De acordo com documentos obtidos pelo Globo, o Banco Master realizou diversas operações envolvendo fundos de investimento e transferiu cotas para uma empresa ligada a Vorcaro nas Ilhas Cayman, território considerado paraíso fiscal por possuir baixa tributação e regras flexíveis para investimentos.
Segundo o alerta do Coaf, a empresa chamada Master Holding, posteriormente rebatizada de Titan Holding, tem como acionista o próprio banqueiro. A companhia funciona como uma holding patrimonial, estrutura utilizada para concentrar bens pessoais, como imóveis de luxo, aeronaves e veículos. Procurada, a defesa de Vorcaro informou que não iria comentar o assunto.
As transferências começaram em janeiro de 2025, quando houve a cessão de cotas do fundo Quíron por R$ 85 milhões. Em fevereiro, o Banco Master também repassou participações no fundo Saint German, avaliadas em R$ 66 milhões. A maior operação ocorreu em abril, com a transferência de cotas do fundo GSR para o fundo Krispy no valor de R$ 555 milhões. A holding de Vorcaro nas Ilhas Cayman aparece como cotista desse último fundo.

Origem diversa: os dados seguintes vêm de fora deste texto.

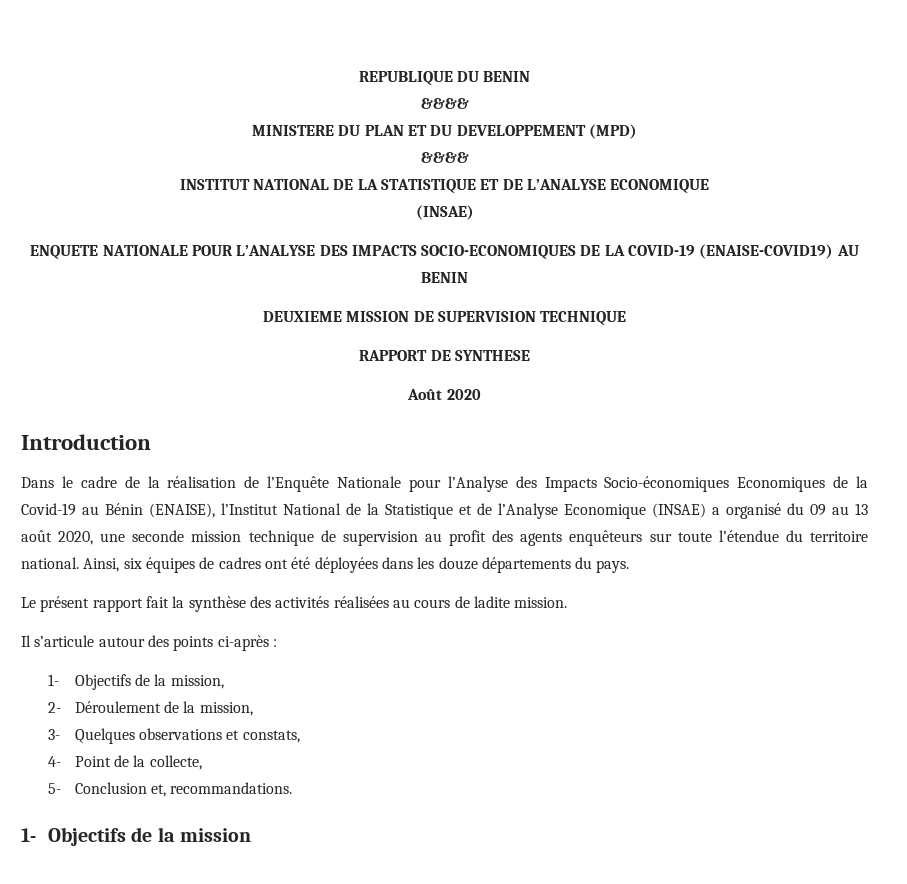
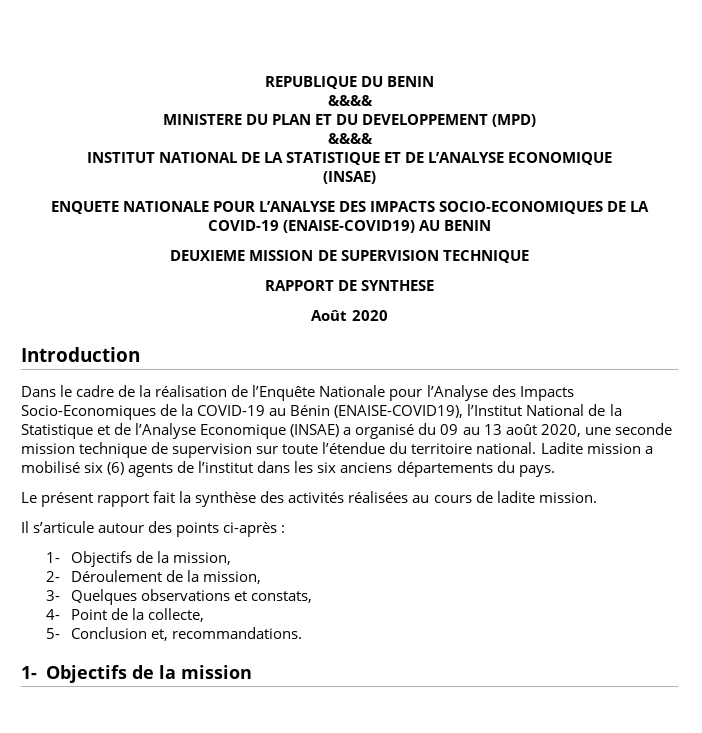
- Dans le cadre de la réalisation de l’Enquête Nationale pour l’Analyse des Impacts Socio-économiques Economiques de la Covid-19 au Bénin (ENAISE), l’Institut National de la Statistique et de l’Analyse Economique (INSAE) a organisé du 09 au 13 août 2020, une seconde mission technique de supervision au profit des agents enquêteurs sur toute l’étendue du territoire national.
+ Dans le cadre de la réalisation de l’Enquête Nationale pour l’Analyse des Impacts Socio-Economiques de la COVID-19 au Bénin (ENAISE-COVID19), l’Institut National de la Statistique et de l’Analyse Economique (INSAE) a organisé du 09 au 13 août 2020, une seconde mission technique de supervision sur toute l’étendue du territoire national.
- Ainsi, six équipes de cadres ont été déployées dans les douze départements du pays.
+ Ladite mission a mobilisé six (6) agents de l’institut dans les six anciens départements du pays.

O alerta enviado ao Coaf aponta que as movimentações chamaram a atenção por não serem compatíveis com o patrimônio declarado pelo cliente.
“Desta forma, em linha com a regulamentação em vigor, vimos por meio deste, comunicar esta Unidade de Inteligência Financeira sobre a suspeita identificada, onde os valores movimentados pelo Cliente mostram-se incompatíveis com os valores de patrimônio declarados pelo Cliente nas fichas cadastrais fornecidas”, informou o órgão.

Em julho de 2025, a holding ainda realizou uma aplicação de R$ 314 milhões no fundo Tessália, que, segundo registros na Comissão de Valores Mobiliários, possui participação na empresa Oncoclínicas.
As movimentações ocorreram paralelamente às negociações para a venda do Banco Master ao BRB. As investigações indicam que Vorcaro teria tentado organizar ativos para transferi-los ao banco estatal, numa tentativa de viabilizar a operação. No entanto, em setembro de 2025, o Banco Central rejeitou a aquisição.
Após a liquidação do Banco Master, o Banco Central decretou a indisponibilidade de bens da Titan Capital Holding, antiga Master Holding. Segundo o comunicado, a medida foi adotada porque a offshore participava do controle indireto da instituição financeira.
A legislação prevê que administradores e controladores de instituições financeiras em liquidação ficam com seus bens indisponíveis até a conclusão das investigações e da apuração de responsabilidades.